I don't want to risk the loss of my CCW privilege.

I figure the odds of me getting caught under the influence (or even worse, intoxicated! A *felony*) with a firearm are greater than the odds of me getting into a situation where I need that firearm.

Thank God I have a better-than-average ability to defend myself empty handed.


----------



## lklawson (May 25, 2010)

KenpoTex said:


> Bill, I don't think anyone is going to take exception to your statement about CCW holders who don't always carry because it's obviously true.  In fact, I would even go a little further and say that the "always carry" crowd is in the minority where CCW holders are concerned.
> 
> Now, as one of the "always carry" crowd (unless I'm going to have to walk through a metal-detector, I'm carrying), I tend to think that not carrying when you can is not only defeating the purpose of having the CCW, but is kinda dumb.  It reminds me of that line from _Heartbreak Ridge_: "Must be nice to know when and where you're going to be ambushed, sir."

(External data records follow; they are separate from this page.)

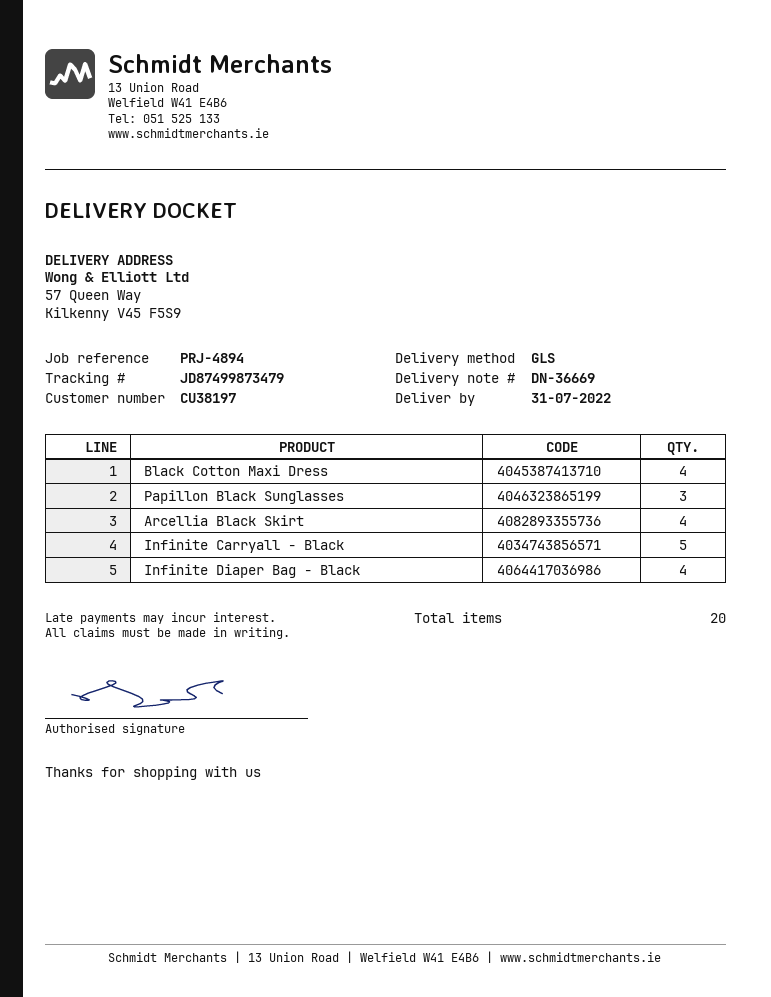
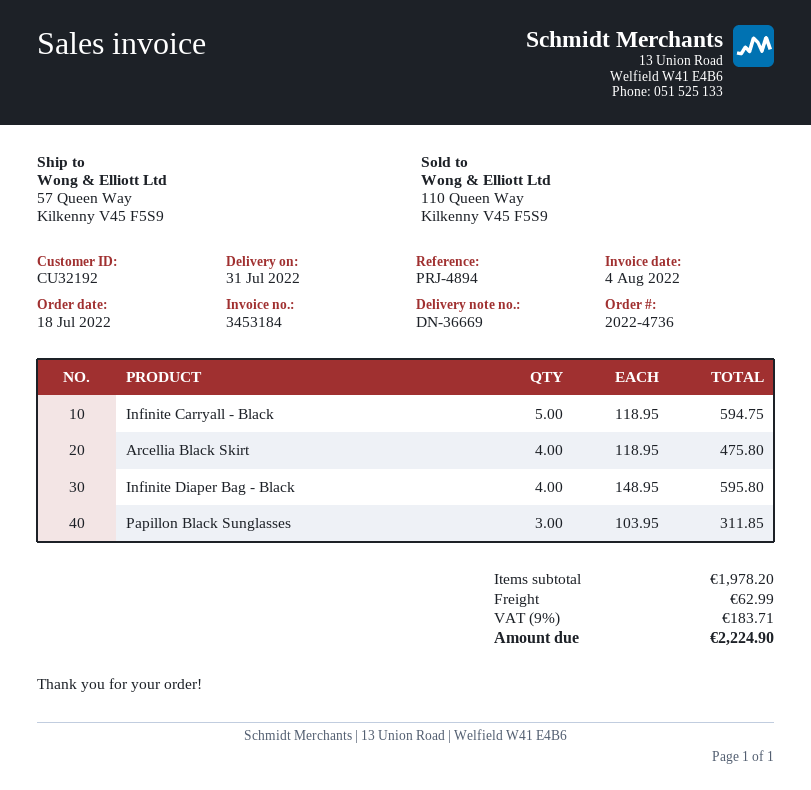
customer number: CU38197 -> CU32192
Black Cotton Maxi Dress: 4 -> none

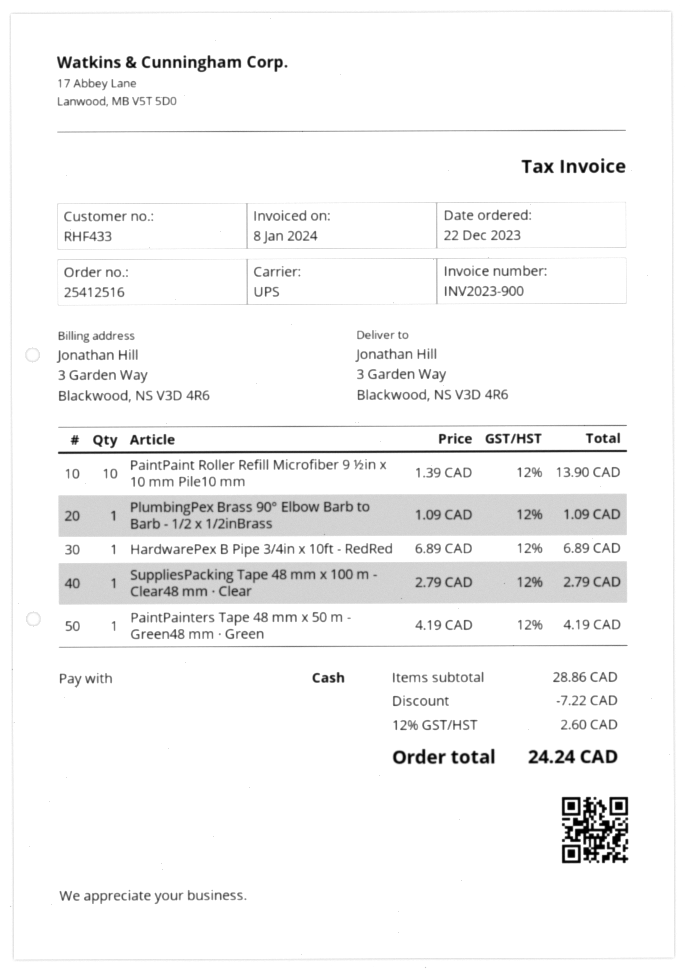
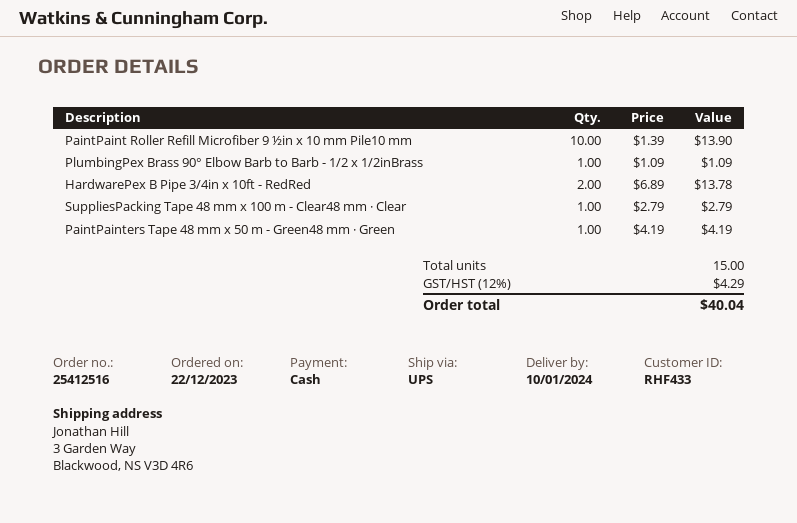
HardwarePex B Pipe 3/4in x 10ft - RedRed: 1 x 6.89 = 6.89 -> 2 x 6.89 = 13.78
discount: 7.22 -> none
tax: 12% = 2.60 -> 12% = 4.29
total: 24.24 -> 40.04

Personally, the more I hear (see) people harassing folks about not always carrying, the more annoyed I get.

First, I get annoyed because I can't always carry legally.  My place of work is barred and there's nothing I can much do about it except find a new job (in this economy?!?!).  No, I can't even break it down, separate the ammo, and lock it up in separate boxes, stored in my vehicle for when I drive out of my "unarmed" work zone.  So, 5 days a week, I *have* to leave it at home.  Further, I'm in Ohio so 1/2 of all restaurants are automatically barred (we're working on it).  

Second, people make judgments about safety all the time.  Would you honestly live where you currently do if you felt it was unsafe; if you felt the odds for having a Home Invasion or being mugged on your front porch were high?  I wouldn't.  There are times when you weigh the odds.  First off, what are the odds that you're going to be assaulted at all?  For most of us, it's pretty low, even over a lifetime.  Second off, what are the odds you're going to be assaulted in a given area?  You know usually if the area you're going to is more or less "safe."  Those affect your odds too.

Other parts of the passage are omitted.